O fenômeno do estranho é estudado por Alfred Schutz sob a óptica da interpretação da cultura do grupo pelo indivíduo. A pessoas investigadora precisa compreender o “padrão cultural” do coletivo e encontrar seu lugar dentro dele, mesmo que essa posição nunca é totalmente estável.
O imigrante é tomado como o exemplo mais evidente desse fenômeno. O conceito de estranho, sem nenhum embargo, se aplica também a outras figuras sociais, como novos membros de instituições e aprendizes que entram em círculos sociais fechados. Aqui, defendo que o mesmo ocorre com os atores-usuários de features.

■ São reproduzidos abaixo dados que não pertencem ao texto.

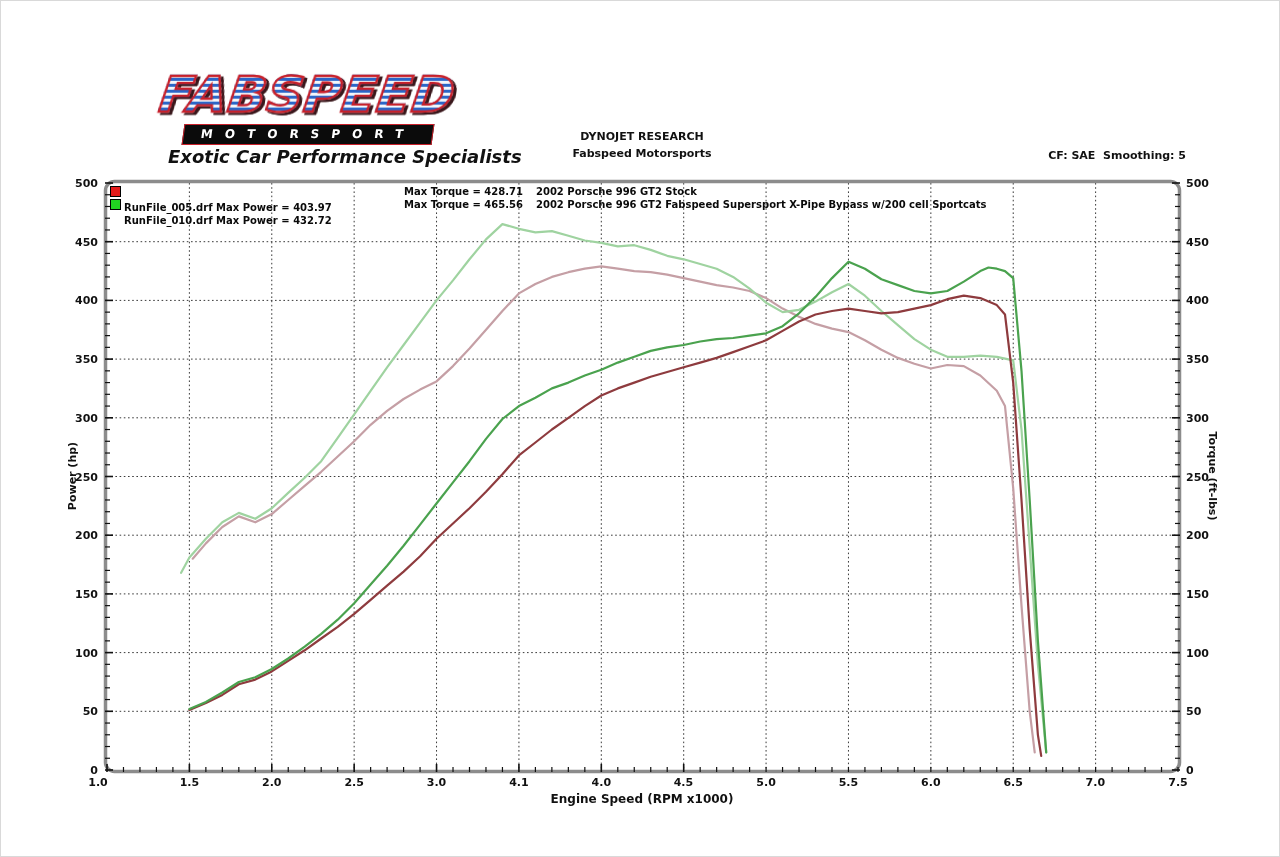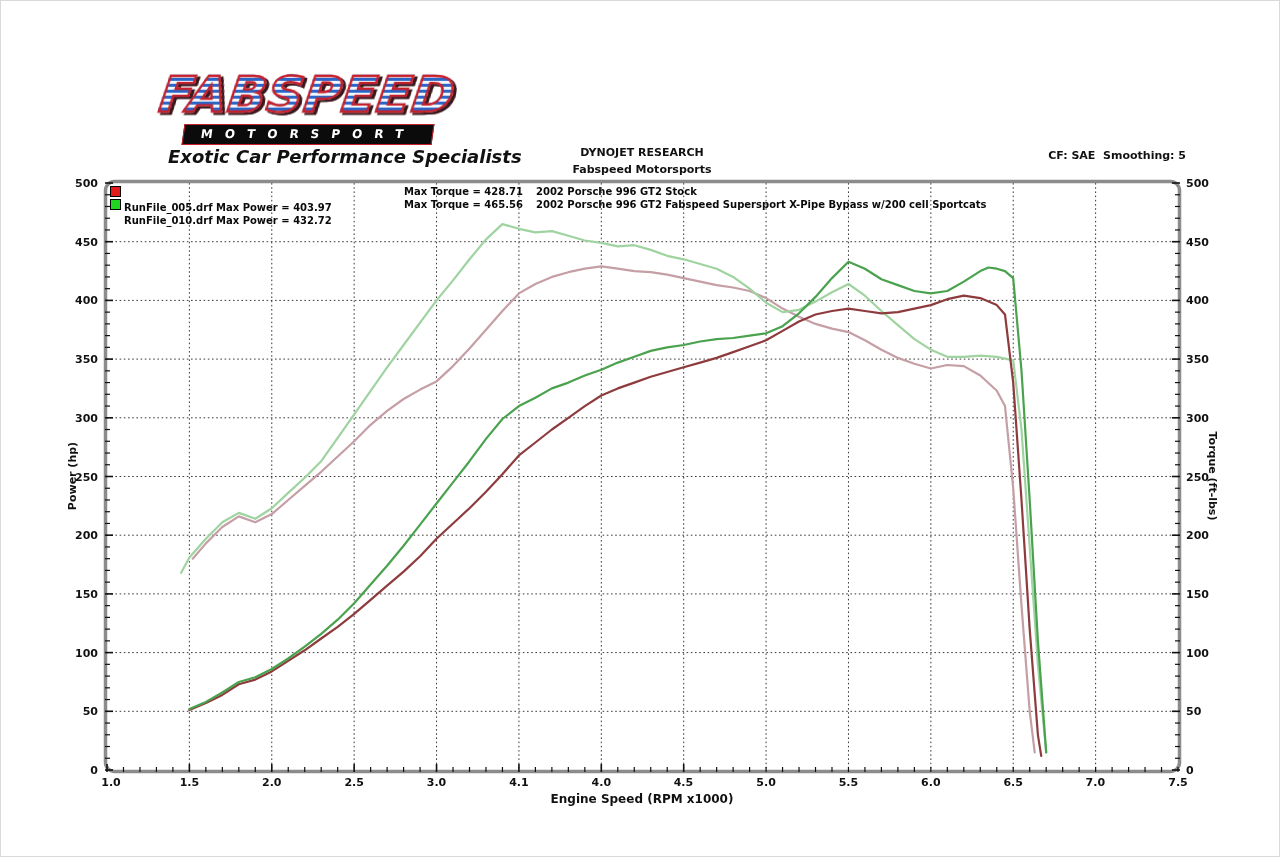"DYNOJET RESEARCH" .hdr-center { top: 146px -> 130px }
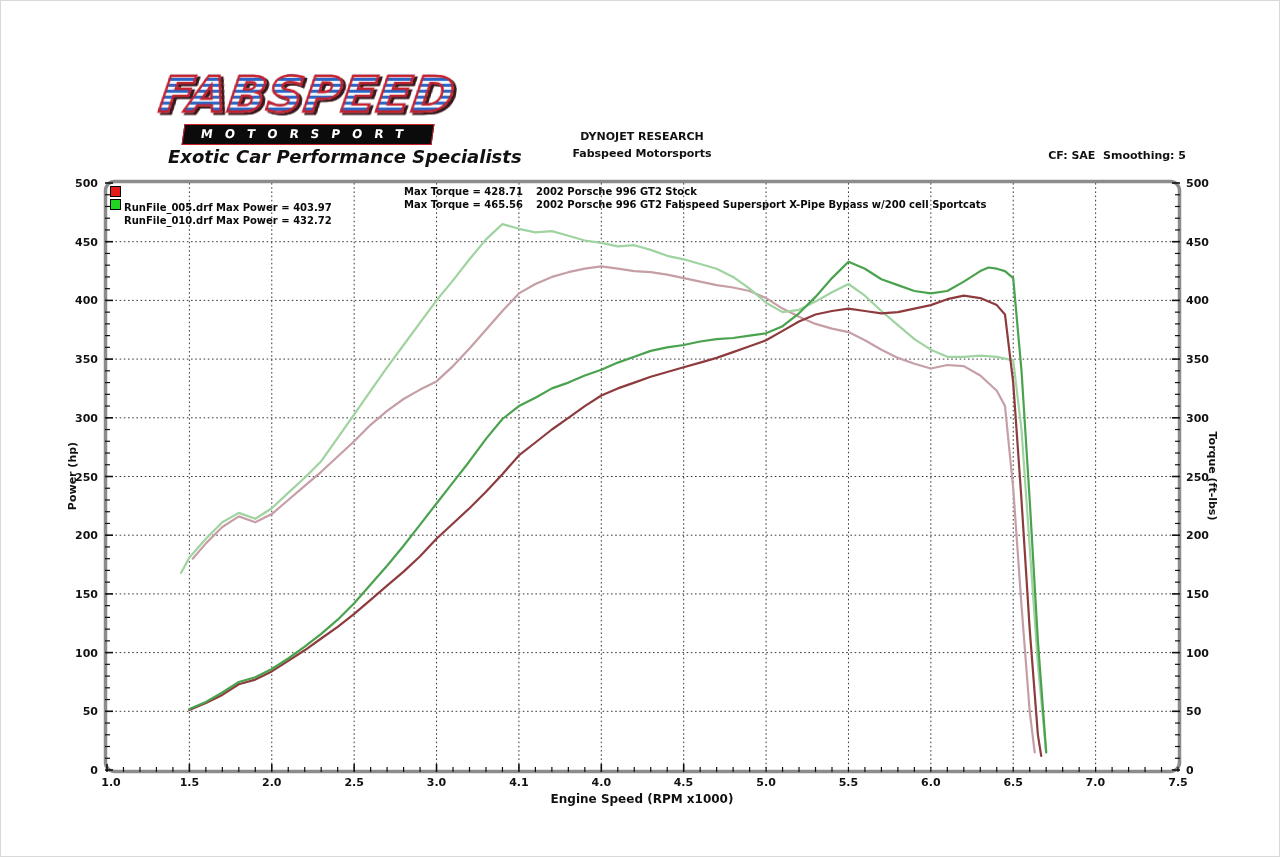"1.0" div.tick-label { left: 101px -> 88px }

O investigador de UX, praticando o Planejamento que tenho proposto, deve se interessar não apenas pelo processo de assimilação e ajuste social, mas pelo próprio ato de aproximação. Firmemente creio que esta abordagem sugere que a visão do mundo do indivíduo não seja homogênea. Sobretudo deve ser crida como estratificada em diferentes camadas de relevância, onde certos elementos são mais importantes do que outros, dependendo de seus objetivos e interesses. O conhecimento que o ator-usuário estranho busca não é absoluto, mas graduado e correlacionado com suas necessidades práticas.
Dessa forma, a consideração da estranheza do UX se insere na análise mais ampla das interações sociais e da construção do conhecimento dentro de um coletivos. Revela-se nos dois estádios iniciais do Planejamento de UX. Mostrando como as relações sociais são estruturadas, como o pertencimento e a exclusão operam, e como a identidade do indivíduo se forma em meio a essas dinâmicas.

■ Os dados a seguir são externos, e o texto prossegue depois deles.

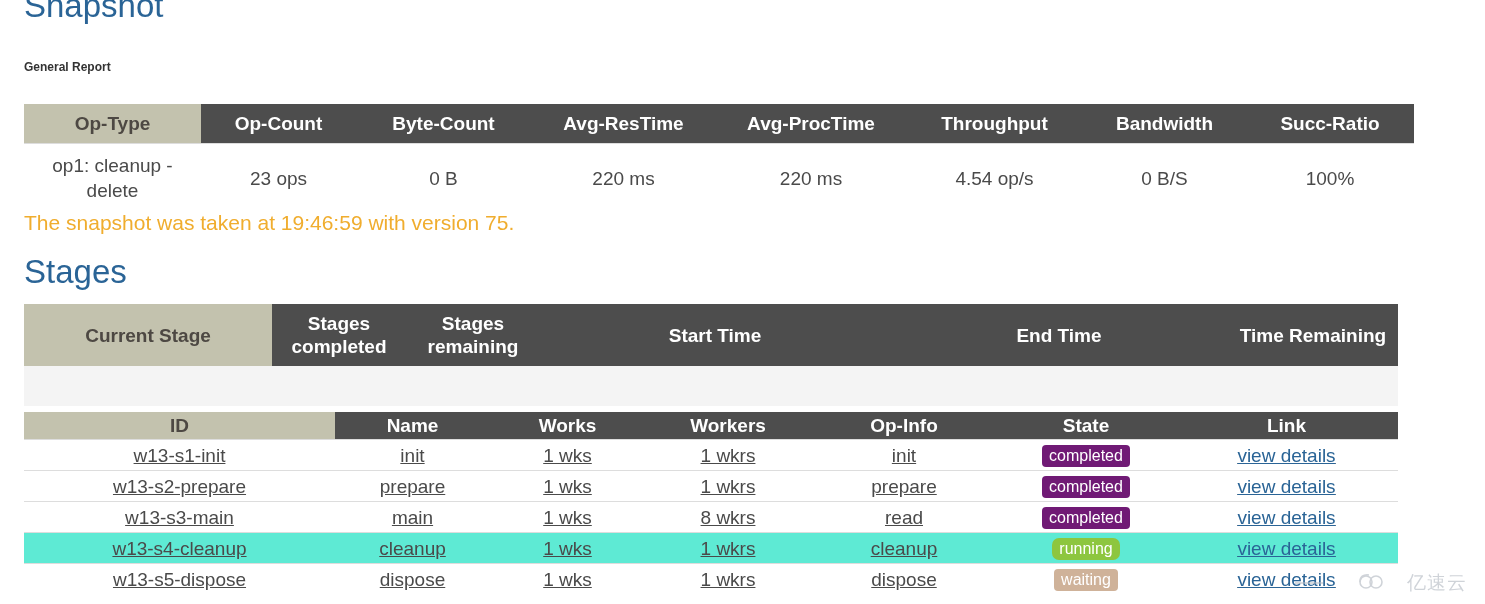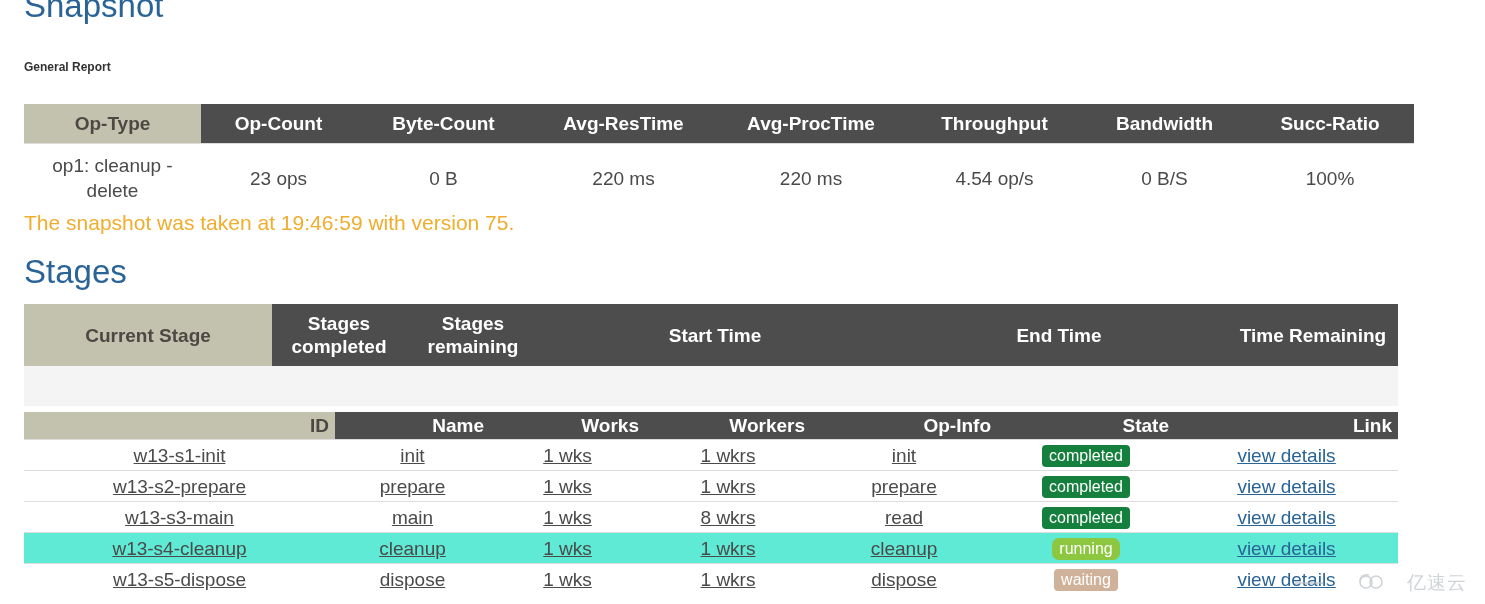"ID" #detail-table th { text-align: right -> none }
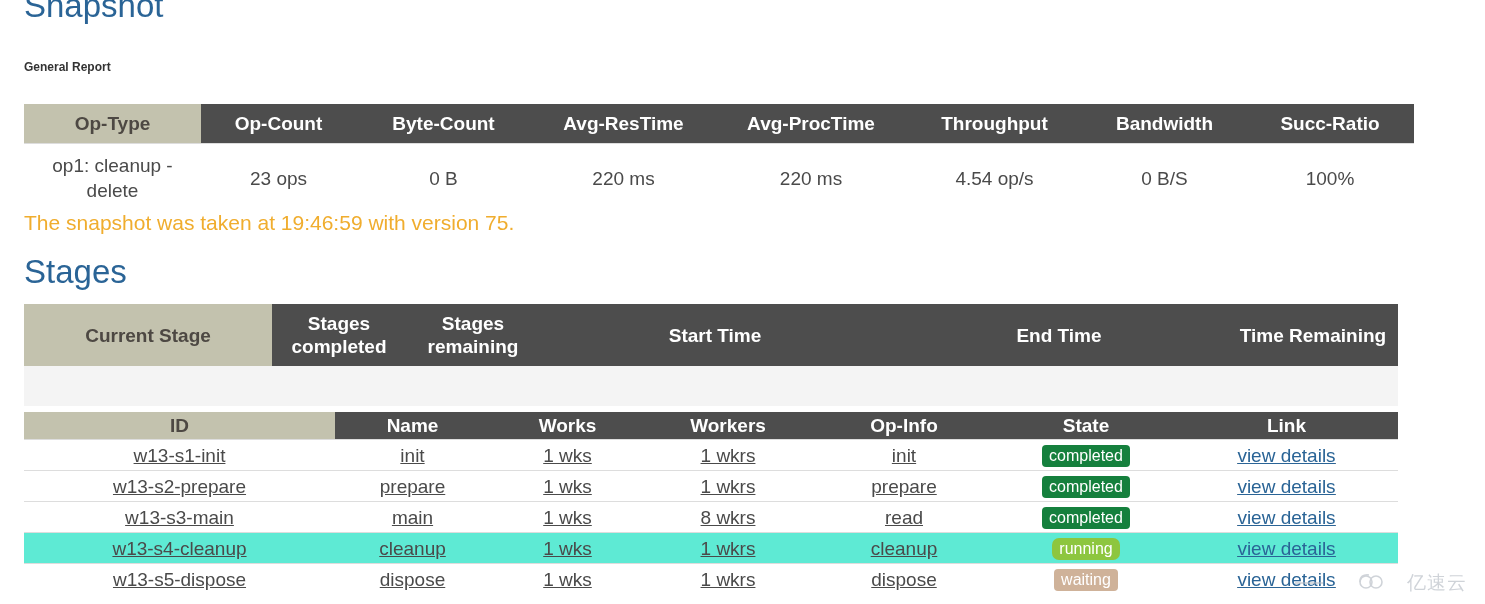"completed" .badge.completed { background: #15803d -> #701a75 }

Finalizo defendendo que ao desvendar os códigos que decifram os cenários do ator-usuário e ao estabelecer objetivos que interligam UX Research às diretrizes do negócio, o planejamento transcende a mera análise, assumindo um papel ativo na figuração da empatia ao desconhecido. Ao entendimento do Outro estrangeiro e no firmar chaves de intencionalidades para um pesquisa concretamente relevante para quem a concebe.